What you are asked to do -
Please repeat the data below exactly, with the pictures removed.
☆ ☆ ☆ ☆ ☆ ☆ ☆
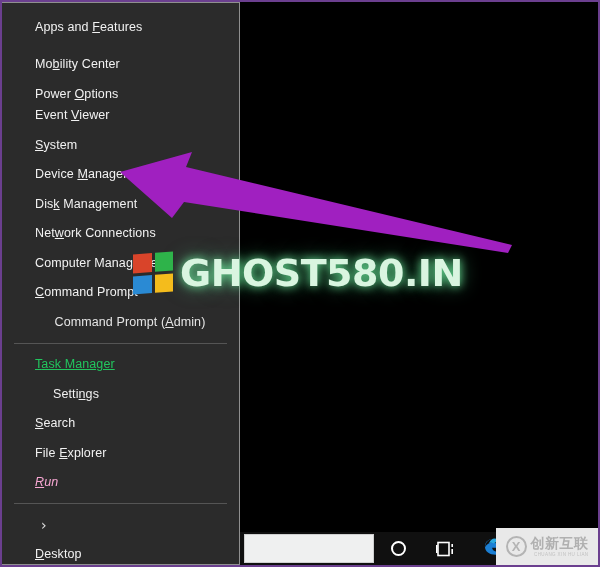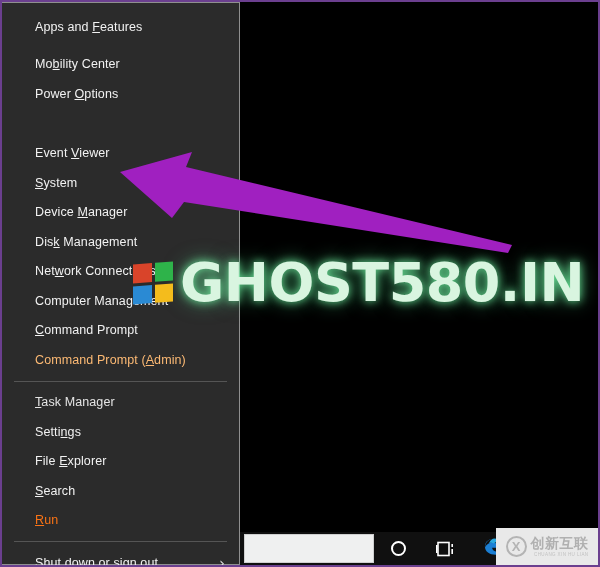"Event Viewer" div.menu-item { margin-top: 38px -> none }
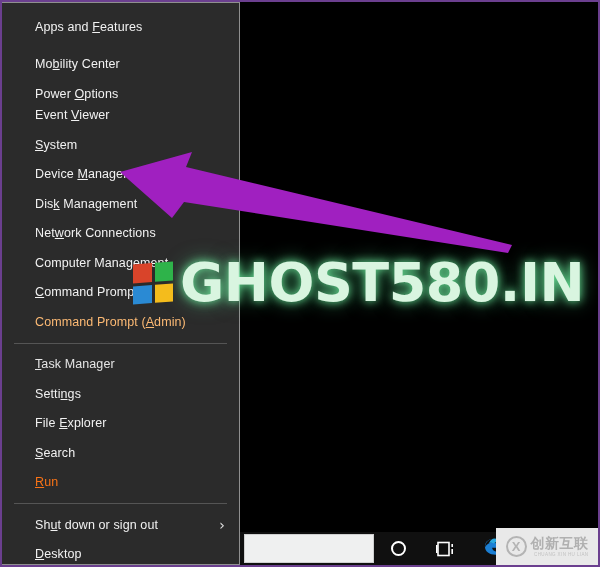"GHOST580.IN" #ghost-text { font-size: 54px -> 38px }
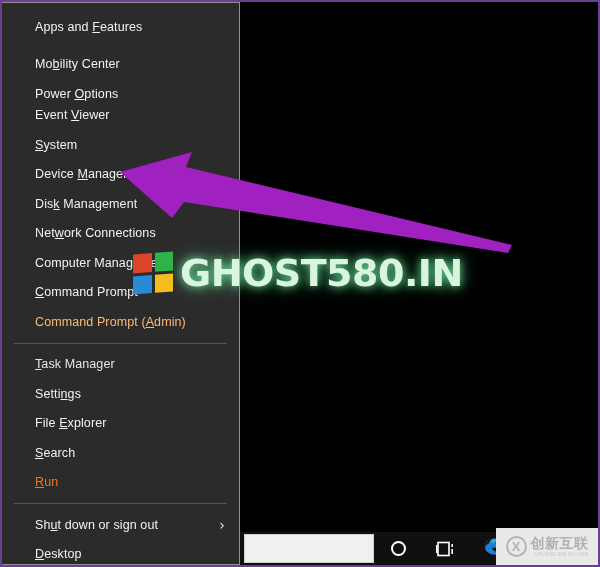"Command Prompt (Admin)" div.menu-item { color: #fdba74 -> #e5e5e5; text-align: none -> center }
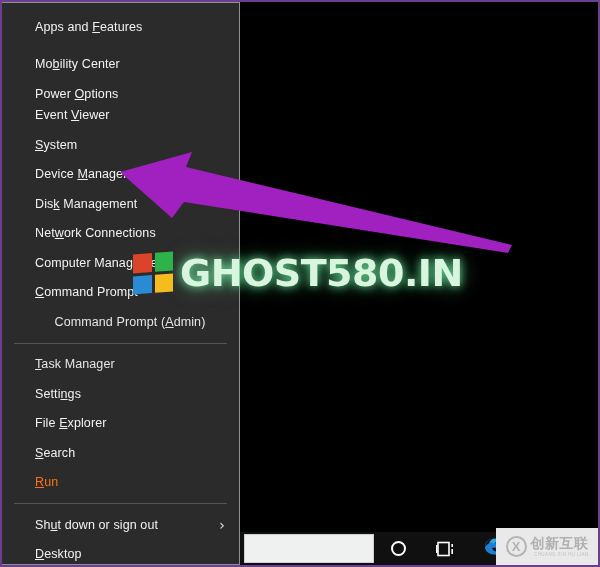"Task Manager" div.menu-item { color: #e5e5e5 -> #22c55e; text-decoration: none -> underline }
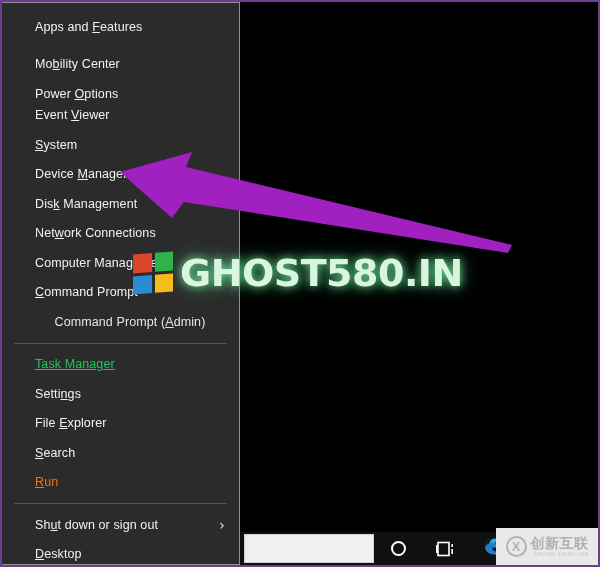"Settings" div.menu-item { margin-left: none -> 18px }
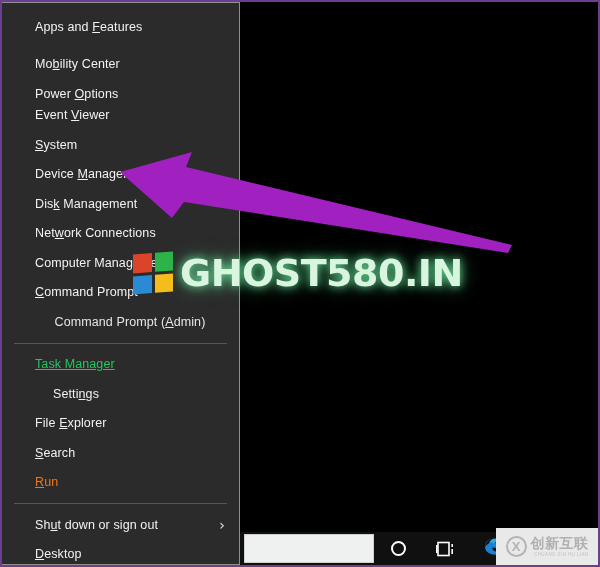"File Explorer" div.menu-item { order: before "Search" -> after "Search" }
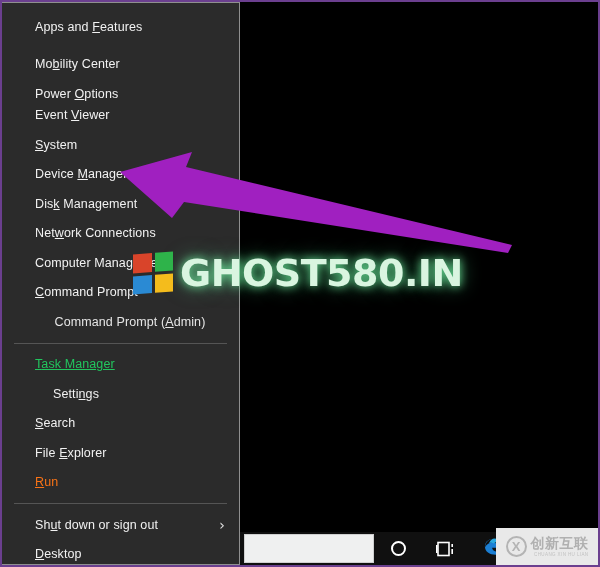"Run" div.menu-item { color: #f97316 -> #f9a8d4; font-style: none -> italic }
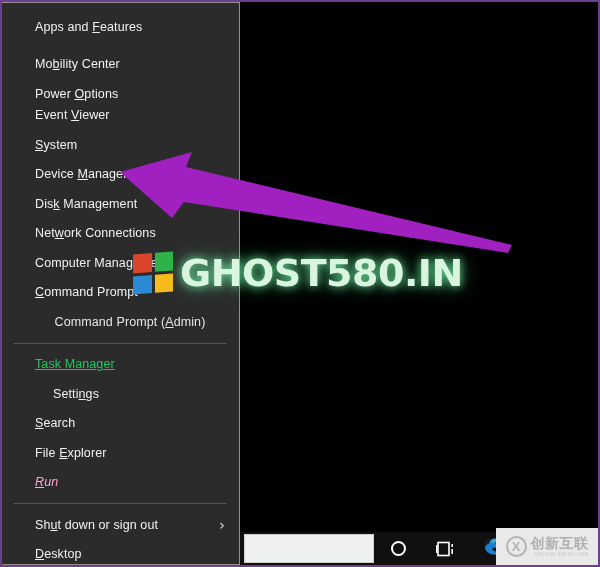"Shut down or sign out" span.label { html: <span>Sh<u>u</u>t down or sign out</span> -> none }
☆ ☆ ☆ ☆ ☆ ☆ ☆
Answer space -
"Event Viewer" div.menu-item { margin-top: 38px -> none }
"GHOST580.IN" #ghost-text { font-size: 54px -> 38px }
"Command Prompt (Admin)" div.menu-item { color: #fdba74 -> #e5e5e5; text-align: none -> center }
"Task Manager" div.menu-item { color: #e5e5e5 -> #22c55e; text-decoration: none -> underline }
"Settings" div.menu-item { margin-left: none -> 18px }
"File Explorer" div.menu-item { order: before "Search" -> after "Search" }
"Run" div.menu-item { color: #f97316 -> #f9a8d4; font-style: none -> italic }
"Shut down or sign out" span.label { html: <span>Sh<u>u</u>t down or sign out</span> -> none }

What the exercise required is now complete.